*** Listed entries ***

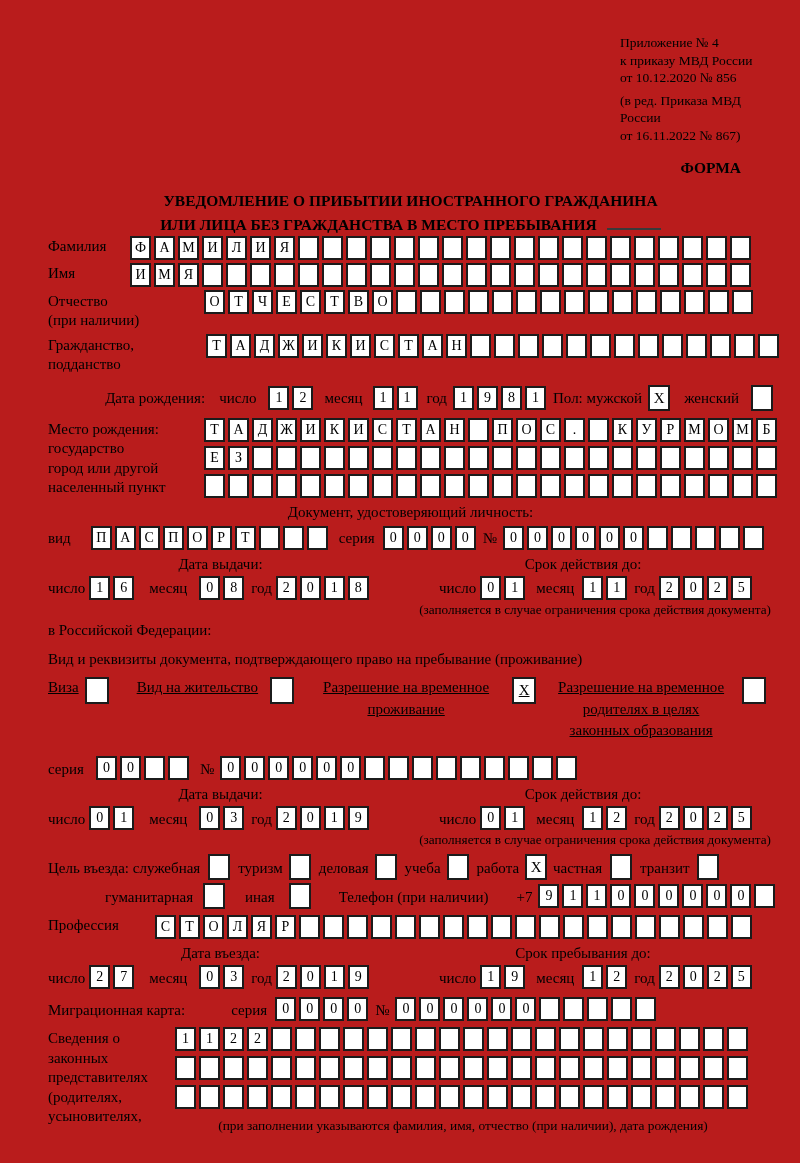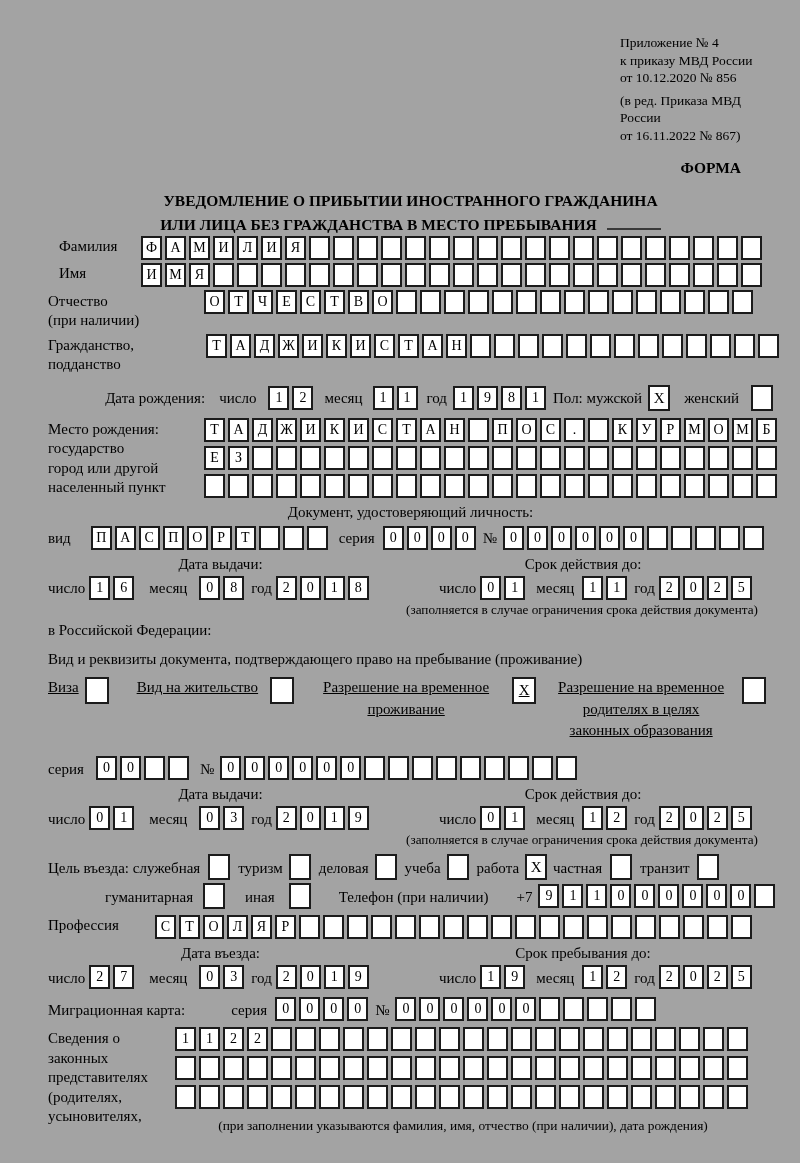--- a/index.html
+++ b/index.html
@@ -1,47 +1,47 @@
 <!DOCTYPE html>
 <html><head>
 <meta charset="utf-8">
 <style>
   * { box-sizing: border-box; }
   html,body { margin:0; padding:0; background:#fff; }
   body { width:800px; height:1163px; color:#000; font-family:"Liberation Serif","DejaVu Serif",serif; font-size:15px; }
-  .page { position:relative; width:800px; height:1163px; padding:34px 27px 0 48px; overflow:hidden; background:#a3a3a3; }
+  .page { position:relative; width:800px; height:1163px; padding:34px 27px 0 48px; overflow:hidden; background:#b91c1c; }
 
   .annex { margin-left:572px; font-size:13.5px; line-height:1.3; }
   .annex-gap { height:5px; }
   .forma { text-align:right; padding-right:32px; font-weight:bold; font-size:15.5px; margin-top:15px; }
   .title { text-align:center; font-weight:bold; font-size:15.5px; line-height:1.5; margin-top:12px; }
   .blank-line { display:inline-block; width:54px; border-bottom:2px solid #3a3a3a; margin-left:10px; vertical-align:baseline; }
   .section-title { font-weight:bold; font-size:14.6px; text-align:center; margin-top:19px; margin-bottom:13px; }
 
   .row { display:flex; align-items:flex-start; margin-bottom:3px; }
   .irow { display:flex; align-items:center; margin-bottom:3px; }
   .flabel { font-size:15px; padding-top:2px; flex-shrink:0; white-space:nowrap; }
   .flabel-block { flex-shrink:0; font-size:15px; line-height:19.5px; padding-top:2px; }
   .cells { display:flex; flex-wrap:nowrap; flex-shrink:0; }
   .cell { flex-shrink:0; width:21px; height:24px; border:2px solid #1b1b1b; margin-right:3px; text-align:center; font-size:14px; line-height:20px; background:#fff; }
   .cb { flex-shrink:0; display:inline-block; width:24px; height:27px; border:2px solid #1b1b1b; text-align:center; font-size:15px; line-height:23px; background:#fff; }
   .cbs { width:22px; height:26px; line-height:22px; }
 
-  .w82 { width:82px;margin-left:11px; } .w156 { width:156px; } .w134 { width:134px; } .w107 { width:107px; } .w127 { width:127px; }
+  .w82 { width:82px; } .w156 { width:156px; } .w134 { width:134px; } .w107 { width:107px; } .w127 { width:127px; }
   .ml4{margin-left:4px;} .ml6{margin-left:6px;} .ml8{margin-left:8px;} .ml10{margin-left:10px;}
   .ml12{margin-left:12px;} .ml14{margin-left:14px;} .ml20{margin-left:20px;} .ml28{margin-left:28px;}
   .ml46{margin-left:46px;} .ml57{margin-left:57px;}
 
   .center-bold { text-align:center; font-weight:normal; font-size:15px; margin:6px 0 5px 0; }
   .dates { display:flex; margin-top:6px; }
   .dhalf-l { width:345px; flex-shrink:0; }
   .dhalf-r { flex:1; }
   .dhead { text-align:center; font-size:15px; margin-bottom:3px; }
   .dgrp { display:flex; align-items:center; }
-  .dnote { text-align:center; font-size:13.2px; margin-top:2px; padding-right:2px; }
+  .dnote { text-align:right; font-size:13.2px; margin-top:2px; padding-right:2px; }
   .plain-line { font-size:15px; margin-top:7px; line-height:1.45; }
   .cb-row { display:flex; align-items:flex-start; margin-top:7px; margin-bottom:15px;text-decoration:underline; }
   .cb-label-multi { flex-shrink:0; text-align:center; font-size:15px; line-height:1.42; }
   .w200 { width:200px; } .w190 { width:190px; }
   .rep-note { text-align:center; font-size:13.4px; margin-top:9px; width:576px; }
   .mt6 { margin-top:6px; } .mt8 { margin-top:8px; }
 </style>
 </head>
 <body>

*** End of Listed entries ***

### Work instructions
Write the records out again in full, exactly, and skip every picture.

### Task output
--- a/index.html
+++ b/index.html
@@ -1,47 +1,47 @@
 <!DOCTYPE html>
 <html><head>
 <meta charset="utf-8">
 <style>
   * { box-sizing: border-box; }
   html,body { margin:0; padding:0; background:#fff; }
   body { width:800px; height:1163px; color:#000; font-family:"Liberation Serif","DejaVu Serif",serif; font-size:15px; }
-  .page { position:relative; width:800px; height:1163px; padding:34px 27px 0 48px; overflow:hidden; background:#a3a3a3; }
+  .page { position:relative; width:800px; height:1163px; padding:34px 27px 0 48px; overflow:hidden; background:#b91c1c; }
 
   .annex { margin-left:572px; font-size:13.5px; line-height:1.3; }
   .annex-gap { height:5px; }
   .forma { text-align:right; padding-right:32px; font-weight:bold; font-size:15.5px; margin-top:15px; }
   .title { text-align:center; font-weight:bold; font-size:15.5px; line-height:1.5; margin-top:12px; }
   .blank-line { display:inline-block; width:54px; border-bottom:2px solid #3a3a3a; margin-left:10px; vertical-align:baseline; }
   .section-title { font-weight:bold; font-size:14.6px; text-align:center; margin-top:19px; margin-bottom:13px; }
 
   .row { display:flex; align-items:flex-start; margin-bottom:3px; }
   .irow { display:flex; align-items:center; margin-bottom:3px; }
   .flabel { font-size:15px; padding-top:2px; flex-shrink:0; white-space:nowrap; }
   .flabel-block { flex-shrink:0; font-size:15px; line-height:19.5px; padding-top:2px; }
   .cells { display:flex; flex-wrap:nowrap; flex-shrink:0; }
   .cell { flex-shrink:0; width:21px; height:24px; border:2px solid #1b1b1b; margin-right:3px; text-align:center; font-size:14px; line-height:20px; background:#fff; }
   .cb { flex-shrink:0; display:inline-block; width:24px; height:27px; border:2px solid #1b1b1b; text-align:center; font-size:15px; line-height:23px; background:#fff; }
   .cbs { width:22px; height:26px; line-height:22px; }
 
-  .w82 { width:82px;margin-left:11px; } .w156 { width:156px; } .w134 { width:134px; } .w107 { width:107px; } .w127 { width:127px; }
+  .w82 { width:82px; } .w156 { width:156px; } .w134 { width:134px; } .w107 { width:107px; } .w127 { width:127px; }
   .ml4{margin-left:4px;} .ml6{margin-left:6px;} .ml8{margin-left:8px;} .ml10{margin-left:10px;}
   .ml12{margin-left:12px;} .ml14{margin-left:14px;} .ml20{margin-left:20px;} .ml28{margin-left:28px;}
   .ml46{margin-left:46px;} .ml57{margin-left:57px;}
 
   .center-bold { text-align:center; font-weight:normal; font-size:15px; margin:6px 0 5px 0; }
   .dates { display:flex; margin-top:6px; }
   .dhalf-l { width:345px; flex-shrink:0; }
   .dhalf-r { flex:1; }
   .dhead { text-align:center; font-size:15px; margin-bottom:3px; }
   .dgrp { display:flex; align-items:center; }
-  .dnote { text-align:center; font-size:13.2px; margin-top:2px; padding-right:2px; }
+  .dnote { text-align:right; font-size:13.2px; margin-top:2px; padding-right:2px; }
   .plain-line { font-size:15px; margin-top:7px; line-height:1.45; }
   .cb-row { display:flex; align-items:flex-start; margin-top:7px; margin-bottom:15px;text-decoration:underline; }
   .cb-label-multi { flex-shrink:0; text-align:center; font-size:15px; line-height:1.42; }
   .w200 { width:200px; } .w190 { width:190px; }
   .rep-note { text-align:center; font-size:13.4px; margin-top:9px; width:576px; }
   .mt6 { margin-top:6px; } .mt8 { margin-top:8px; }
 </style>
 </head>
 <body>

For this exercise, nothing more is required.